_Source records:_
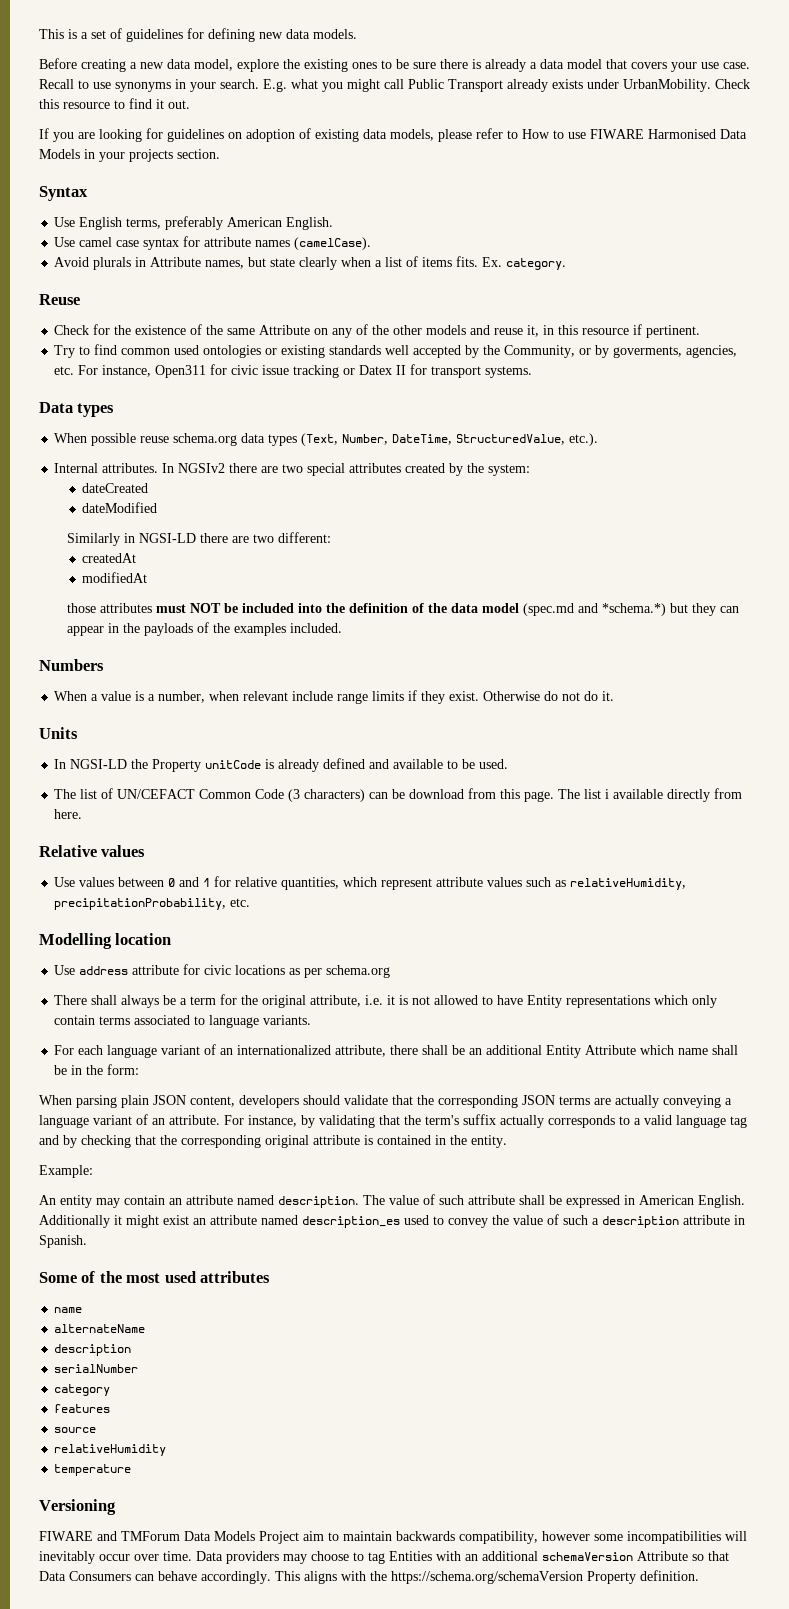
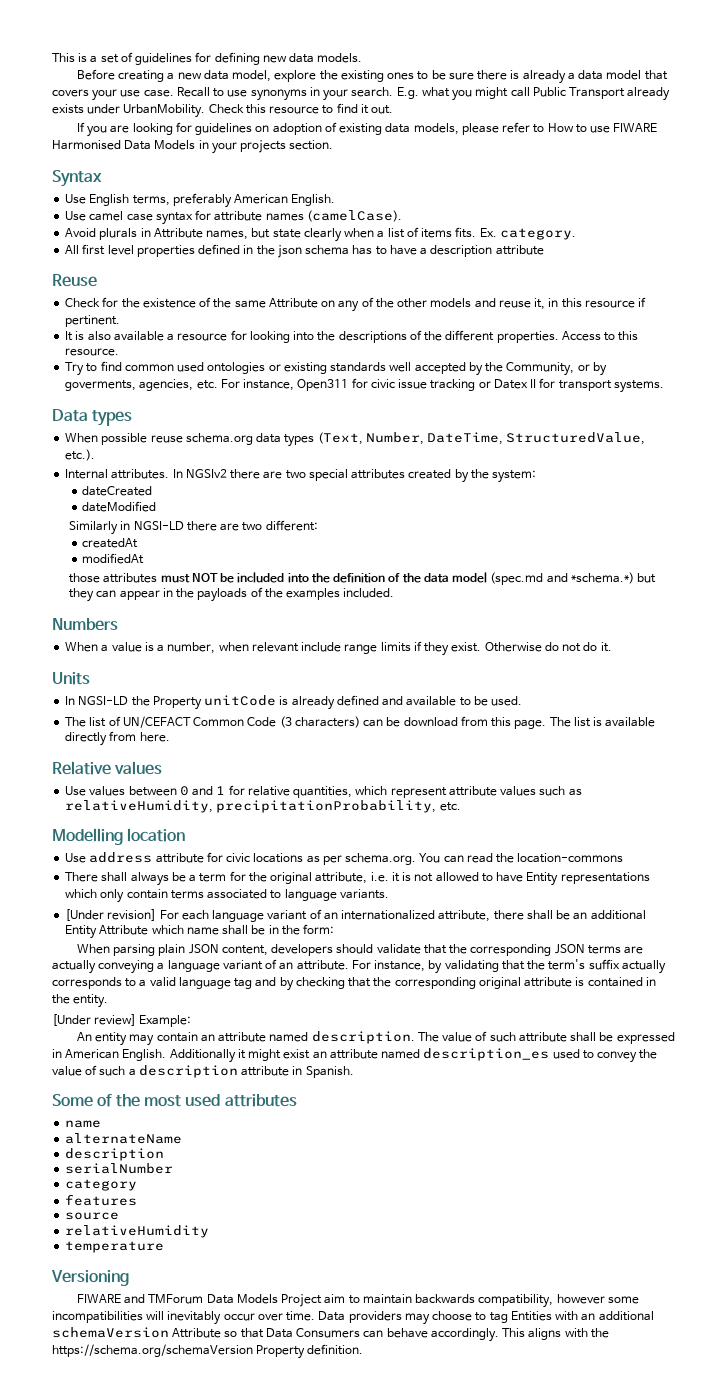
(567, 264) none -> [65,244,544,258] // All first level properties defined in the json schema has to have a description attribute
(701, 331) none -> [65,330,639,343] [65,348,120,356] // It is also available a resource for looking into the descriptions of the different properties. Access to this resource.
[605,789,610,799] i -> [593,717,603,727] is
[326,965,391,978] schema.org -> [345,853,624,865] schema.org. You can read the location-commons
(312, 1020) none -> [65,909,157,921] [Under revision]
(507, 1141) none -> [52,1014,137,1026] [Under review]

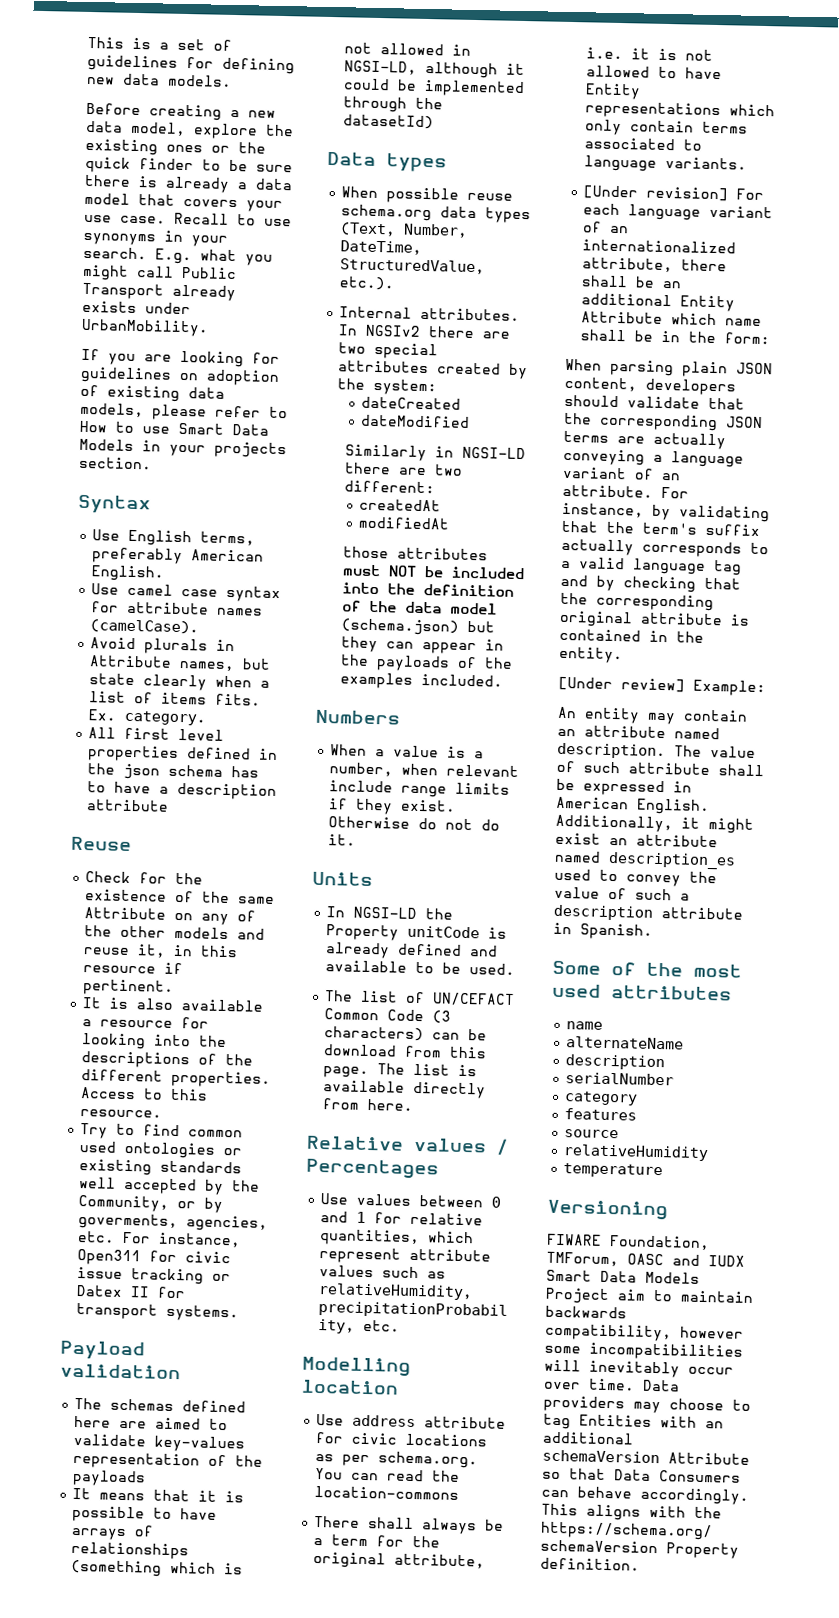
(415, 76) none -> [211,142,266,154] [85,156,194,173] or the quick finder
[208,103,394,114] Check this resource to find it out. -> (209, 327) none
[613,123,658,132] [52,140,121,150] FIWARE Harmonised -> [178,422,224,435] Smart
(664, 386) none -> [60,1340,145,1361] [60,1363,181,1380] [74,1397,247,1413] [74,1415,229,1431] [73,1433,246,1453] [73,1451,264,1470] [72,1469,147,1487] [72,1487,245,1503] [72,1505,218,1523] [71,1525,155,1541] [71,1541,190,1560] [71,1559,244,1577] [344,42,472,56] [344,60,526,79] [343,78,526,98] [343,96,444,113] [343,114,435,130] // Payload validation // The schemas defined here are aimed to validate key-values representation of the payloads // It means that it is possible to have arrays of relationships (something which is not allowed in NGSI-LD, although it could be implemented through the datasetId)
[490,572,634,585] (spec.md and *schema.*) -> [340,618,459,636] (schema.json)
(163, 768) none -> [496,1138,509,1155] [306,1158,439,1180] / Percentages
[169,1049,236,1063] Additionally -> [555,814,673,833] Additionally,
[124,1294,204,1304] and TMForum -> [609,1235,710,1251] [546,1251,745,1267] [546,1269,592,1282] Foundation, TMForum, OASC and IUDX Smart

_Exercise prompt:_
Reproduce exactly, and only, the lines from the one with "(507, 1141) none" to the final line of the listing above; the pictures are to be left out.

_Your response:_
(507, 1141) none -> [52,1014,137,1026] [Under review]

(415, 76) none -> [211,142,266,154] [85,156,194,173] or the quick finder
[208,103,394,114] Check this resource to find it out. -> (209, 327) none
[613,123,658,132] [52,140,121,150] FIWARE Harmonised -> [178,422,224,435] Smart
(664, 386) none -> [60,1340,145,1361] [60,1363,181,1380] [74,1397,247,1413] [74,1415,229,1431] [73,1433,246,1453] [73,1451,264,1470] [72,1469,147,1487] [72,1487,245,1503] [72,1505,218,1523] [71,1525,155,1541] [71,1541,190,1560] [71,1559,244,1577] [344,42,472,56] [344,60,526,79] [343,78,526,98] [343,96,444,113] [343,114,435,130] // Payload validation // The schemas defined here are aimed to validate key-values representation of the payloads // It means that it is possible to have arrays of relationships (something which is not allowed in NGSI-LD, although it could be implemented through the datasetId)
[490,572,634,585] (spec.md and *schema.*) -> [340,618,459,636] (schema.json)
(163, 768) none -> [496,1138,509,1155] [306,1158,439,1180] / Percentages
[169,1049,236,1063] Additionally -> [555,814,673,833] Additionally,
[124,1294,204,1304] and TMForum -> [609,1235,710,1251] [546,1251,745,1267] [546,1269,592,1282] Foundation, TMForum, OASC and IUDX Smart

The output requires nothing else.